O Executivo municipal, no entanto, pensa diferente. Para a PBH, o retorno coloca em risco professores, alunos e familiares por não existirem “indicadores epidemiológicos que nos deem segurança”, informou, por nota. Ainda conforme a prefeitura, tal medida abre caminho para surtos a partir da “redução do distanciamento nas escolas”. Um decreto com a restrição deve ser publicado hoje.

Recentemente, o Hoje em Dia mostrou que as escolas em BH só devem retomar as atividades quando a cidade registrar de um a cinco casos de Covid-19 por cem mil habitantes. Atualmente, a metrópole tem 1.192 mortes e 39 mil casos do novo coronavírus.

Belo Horizonte ou qualquer cidade mineira têm autonomia para impedir a volta às aulas presenciais. O aval dado pelo Estado permite às administrações municipais aderir ou não à medida. O mesmo vale, no caso das escolas estaduais, às famílias que não querem mandar os filhos para os colégios.

De acordo com a secretária de Estado de Educação, Júlia Sant’Anna, o ensino remoto será mantido pelo governo. Ou seja, quem deixar de comparecer, não ganha falta. “Nossa recomendação é que municípios e escolas privadas façam o mesmo, mas eles terão autonomia para decidir sobre isso”.

Para o infectologista Unaí Tupinambás, é muito relevante discutir a volta às aulas presenciais. Ele aprova que retorno ocorra de forma regionalizada, mas de maneira segura e respeitando as várias diretrizes sobre a transmissão da Covid-19. Será preciso, reforça o médico, exigir o uso de máscaras, distanciamento social, higiene das mãos, dentre outras medidas para barrar o contágio.

ALÉM DISSO:

A retomada das aulas será feita de forma segura e consciente. Quem garante é o secretário estadual de Saúde Carlos Eduardo Amaral. Segundo ele, um protocolo com diretrizes internacionais vem sendo elaborado há mais de três meses. As regras específicas, no entanto, só devem ser divulgadas na semana que vem. 

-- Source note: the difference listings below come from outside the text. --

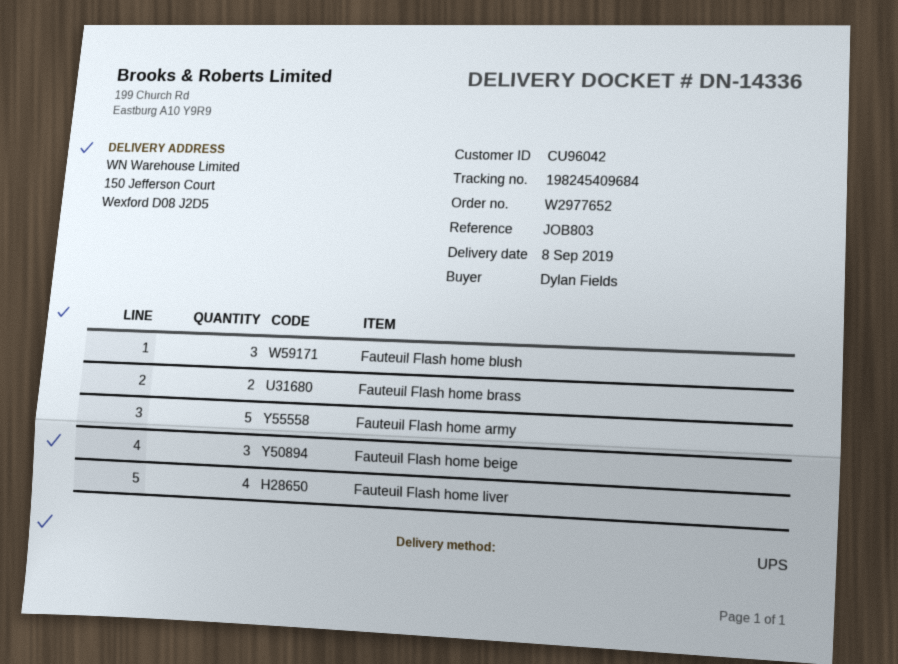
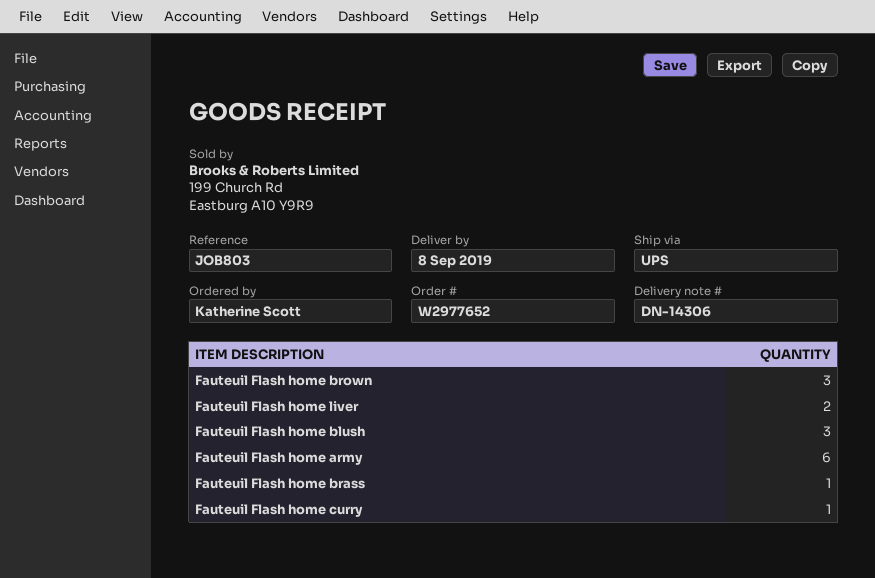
delivery note number: DN-14336 -> DN-14306
ordered by: Dylan Fields -> Katherine Scott
Fauteuil Flash home brass: 2 -> 1
Fauteuil Flash home army: 5 -> 6
Fauteuil Flash home beige: 3 -> none
Fauteuil Flash home liver: 4 -> 2
Fauteuil Flash home brown: none -> 3
Fauteuil Flash home curry: none -> 1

Presidente do Sindicato dos Professores de Minas Gerais, Valéria Morato criticou o anúncio do governo antes da divulgação do protocolo. “O que aconteceu foi só uma entrevista coletiva, que, na nossa avaliação, está muito confusa”.

Já o Sindicato das Escolas Particulares (Sinep-MG) apontou que acredita e confia nas determinações do governo. Para o órgão, o retorno deve seguir as regras sanitárias e priorizar a saúde de alunos, professores e funcionários. 

 TIRA-DÚVIDAS:

Quais escolas podem retomar o ensino presencial?
Instituições de cidades incluídas nas ondas amarela do Minas Consciente (que abrange serviços não essenciais, como clínicas e bares) e verde (também de atividades não essenciais, mas com alto índice de contágio, como academias) 

Quando as aulas podem voltar?
Faculdades públicas e privadas (incluídas na onda amarela e verde) e colégios particulares que ofereçam ensinos básico, médio e fundamental (onda verde) a partir de 5 de outubro; escolas estaduais voltarão gradativamente, começando pelo 3º ano, alunos que farão o Enem, a partir de 19 de outubro.

A volta às aulas é obrigatória às instituições?
Não. Caberá às prefeituras deliberarem sobre o retorno. 

Alunos que não comparecem às aulas vão receber falta?
Não. No caso dos colégios estaduais, as famílias terão autonomia para autorizar a ida do estudante.

Como fica o ensino para quem não aderir?
O ensino remoto por meio de apostilas, internet e televisão será mantido no Estado.

Quais serão as regras de funcionamento das escolas?
Ainda não estão devidamente traçadas. Um protocolo com as medidas de segurança, monitoramento constante e suspensão das aulas em caso de aumento dos casos de Covid será publicado na semana que vem.